TASK REQUIREMENTS:
Go through the data below and return each line containing the word "MCDS".

Top of RECORDED DATA

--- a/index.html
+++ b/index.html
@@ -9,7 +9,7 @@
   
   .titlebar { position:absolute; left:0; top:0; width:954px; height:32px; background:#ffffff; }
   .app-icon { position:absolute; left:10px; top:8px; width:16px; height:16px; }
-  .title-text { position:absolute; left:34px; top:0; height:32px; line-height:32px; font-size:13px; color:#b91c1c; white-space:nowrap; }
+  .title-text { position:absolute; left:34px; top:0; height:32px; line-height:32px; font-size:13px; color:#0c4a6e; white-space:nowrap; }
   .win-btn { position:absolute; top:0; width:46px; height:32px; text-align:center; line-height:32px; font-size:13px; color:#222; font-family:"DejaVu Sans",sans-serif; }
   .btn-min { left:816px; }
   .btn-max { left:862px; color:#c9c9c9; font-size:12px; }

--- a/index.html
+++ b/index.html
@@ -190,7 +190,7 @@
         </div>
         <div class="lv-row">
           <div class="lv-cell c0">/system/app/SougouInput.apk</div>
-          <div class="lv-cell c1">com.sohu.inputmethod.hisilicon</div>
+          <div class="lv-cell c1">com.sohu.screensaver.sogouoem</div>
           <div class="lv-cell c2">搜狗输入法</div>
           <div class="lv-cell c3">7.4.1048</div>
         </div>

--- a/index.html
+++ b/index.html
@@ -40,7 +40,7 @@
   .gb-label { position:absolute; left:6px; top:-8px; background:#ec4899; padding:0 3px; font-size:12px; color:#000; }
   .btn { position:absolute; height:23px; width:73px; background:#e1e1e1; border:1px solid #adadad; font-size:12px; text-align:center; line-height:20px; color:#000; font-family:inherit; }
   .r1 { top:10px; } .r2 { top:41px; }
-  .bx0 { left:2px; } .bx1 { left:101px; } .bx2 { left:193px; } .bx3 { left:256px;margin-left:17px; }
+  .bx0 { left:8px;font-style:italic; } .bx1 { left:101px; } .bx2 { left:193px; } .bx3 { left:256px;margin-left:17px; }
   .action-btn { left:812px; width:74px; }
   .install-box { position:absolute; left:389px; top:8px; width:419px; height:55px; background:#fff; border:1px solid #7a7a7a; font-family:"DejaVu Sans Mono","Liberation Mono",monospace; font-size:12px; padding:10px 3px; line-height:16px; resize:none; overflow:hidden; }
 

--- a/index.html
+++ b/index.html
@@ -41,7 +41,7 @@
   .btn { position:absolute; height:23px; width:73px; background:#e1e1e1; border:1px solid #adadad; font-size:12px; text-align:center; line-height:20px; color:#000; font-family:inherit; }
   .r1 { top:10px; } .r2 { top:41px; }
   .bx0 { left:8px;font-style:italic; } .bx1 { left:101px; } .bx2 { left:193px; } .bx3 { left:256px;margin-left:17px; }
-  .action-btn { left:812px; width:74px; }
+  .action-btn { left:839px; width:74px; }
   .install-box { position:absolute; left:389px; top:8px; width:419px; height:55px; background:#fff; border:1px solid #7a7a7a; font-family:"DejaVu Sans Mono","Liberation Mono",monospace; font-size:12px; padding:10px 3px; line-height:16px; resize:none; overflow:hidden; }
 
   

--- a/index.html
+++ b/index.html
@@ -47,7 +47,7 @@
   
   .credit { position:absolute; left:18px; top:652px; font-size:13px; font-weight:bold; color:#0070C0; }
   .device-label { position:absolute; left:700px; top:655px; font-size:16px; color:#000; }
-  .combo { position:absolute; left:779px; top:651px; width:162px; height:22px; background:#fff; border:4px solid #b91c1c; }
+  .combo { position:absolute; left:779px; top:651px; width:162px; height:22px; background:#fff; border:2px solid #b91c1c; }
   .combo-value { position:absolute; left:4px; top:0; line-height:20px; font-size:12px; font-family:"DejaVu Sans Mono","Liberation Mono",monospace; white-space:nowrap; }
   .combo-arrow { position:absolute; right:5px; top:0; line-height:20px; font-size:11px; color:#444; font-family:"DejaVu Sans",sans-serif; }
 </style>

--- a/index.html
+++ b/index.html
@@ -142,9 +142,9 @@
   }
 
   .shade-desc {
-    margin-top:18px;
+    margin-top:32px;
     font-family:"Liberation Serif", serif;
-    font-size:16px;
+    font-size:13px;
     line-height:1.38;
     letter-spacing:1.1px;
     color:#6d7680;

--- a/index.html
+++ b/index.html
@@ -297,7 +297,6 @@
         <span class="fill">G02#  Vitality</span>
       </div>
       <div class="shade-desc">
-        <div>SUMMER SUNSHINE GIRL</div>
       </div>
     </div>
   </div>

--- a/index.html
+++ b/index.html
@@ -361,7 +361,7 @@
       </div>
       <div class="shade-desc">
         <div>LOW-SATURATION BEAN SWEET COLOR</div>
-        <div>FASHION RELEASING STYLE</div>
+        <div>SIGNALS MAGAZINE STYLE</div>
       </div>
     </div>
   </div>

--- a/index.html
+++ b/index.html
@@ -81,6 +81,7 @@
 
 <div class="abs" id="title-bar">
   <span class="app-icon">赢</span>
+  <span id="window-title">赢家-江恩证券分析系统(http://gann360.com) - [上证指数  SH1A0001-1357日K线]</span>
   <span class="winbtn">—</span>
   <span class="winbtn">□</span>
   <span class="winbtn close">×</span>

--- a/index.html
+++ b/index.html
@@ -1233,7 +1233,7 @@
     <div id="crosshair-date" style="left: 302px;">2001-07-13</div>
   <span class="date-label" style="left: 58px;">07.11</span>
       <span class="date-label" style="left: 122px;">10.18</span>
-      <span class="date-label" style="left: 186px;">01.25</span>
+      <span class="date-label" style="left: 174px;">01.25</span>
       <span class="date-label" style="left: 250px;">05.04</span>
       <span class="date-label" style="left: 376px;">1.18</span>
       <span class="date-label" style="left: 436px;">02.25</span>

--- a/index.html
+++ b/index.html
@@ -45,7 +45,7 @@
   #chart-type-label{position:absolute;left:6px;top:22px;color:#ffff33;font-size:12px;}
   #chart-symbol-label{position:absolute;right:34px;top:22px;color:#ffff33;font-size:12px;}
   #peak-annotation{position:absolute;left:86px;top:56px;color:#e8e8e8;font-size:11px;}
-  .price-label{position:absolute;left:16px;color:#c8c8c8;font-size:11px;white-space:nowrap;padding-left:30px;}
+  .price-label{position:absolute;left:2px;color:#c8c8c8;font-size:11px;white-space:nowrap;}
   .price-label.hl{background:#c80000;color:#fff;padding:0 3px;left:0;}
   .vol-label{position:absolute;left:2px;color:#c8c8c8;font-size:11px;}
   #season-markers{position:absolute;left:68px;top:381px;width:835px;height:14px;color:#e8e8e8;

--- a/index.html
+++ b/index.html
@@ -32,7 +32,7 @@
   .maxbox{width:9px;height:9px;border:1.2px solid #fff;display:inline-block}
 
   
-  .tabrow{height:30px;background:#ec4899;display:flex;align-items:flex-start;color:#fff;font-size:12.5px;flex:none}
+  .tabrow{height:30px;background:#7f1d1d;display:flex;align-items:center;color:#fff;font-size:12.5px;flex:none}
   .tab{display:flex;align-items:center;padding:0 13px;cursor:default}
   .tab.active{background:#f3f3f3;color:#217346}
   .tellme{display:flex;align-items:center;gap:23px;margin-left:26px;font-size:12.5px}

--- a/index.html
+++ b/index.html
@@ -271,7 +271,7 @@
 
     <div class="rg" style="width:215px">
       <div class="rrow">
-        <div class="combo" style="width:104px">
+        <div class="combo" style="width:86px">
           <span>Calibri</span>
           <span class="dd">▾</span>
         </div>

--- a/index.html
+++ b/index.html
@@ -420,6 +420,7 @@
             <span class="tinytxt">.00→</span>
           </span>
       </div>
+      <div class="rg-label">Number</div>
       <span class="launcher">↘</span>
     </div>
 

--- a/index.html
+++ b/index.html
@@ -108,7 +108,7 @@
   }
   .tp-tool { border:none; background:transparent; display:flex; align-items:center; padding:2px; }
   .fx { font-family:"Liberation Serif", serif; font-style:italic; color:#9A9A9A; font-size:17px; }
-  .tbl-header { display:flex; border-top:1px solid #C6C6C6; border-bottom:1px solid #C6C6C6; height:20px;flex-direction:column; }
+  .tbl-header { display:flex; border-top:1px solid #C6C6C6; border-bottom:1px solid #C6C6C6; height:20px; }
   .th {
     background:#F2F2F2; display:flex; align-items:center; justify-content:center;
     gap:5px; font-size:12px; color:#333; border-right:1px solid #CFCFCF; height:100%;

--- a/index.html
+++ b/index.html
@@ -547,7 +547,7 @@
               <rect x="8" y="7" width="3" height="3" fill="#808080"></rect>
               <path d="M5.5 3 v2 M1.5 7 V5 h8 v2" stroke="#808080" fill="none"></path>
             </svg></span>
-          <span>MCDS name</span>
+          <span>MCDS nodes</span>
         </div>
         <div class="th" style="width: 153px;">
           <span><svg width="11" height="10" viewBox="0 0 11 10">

Bottom of RECORDED DATA

EXPECTED ANSWER:
-          <span>MCDS name</span>
+          <span>MCDS nodes</span>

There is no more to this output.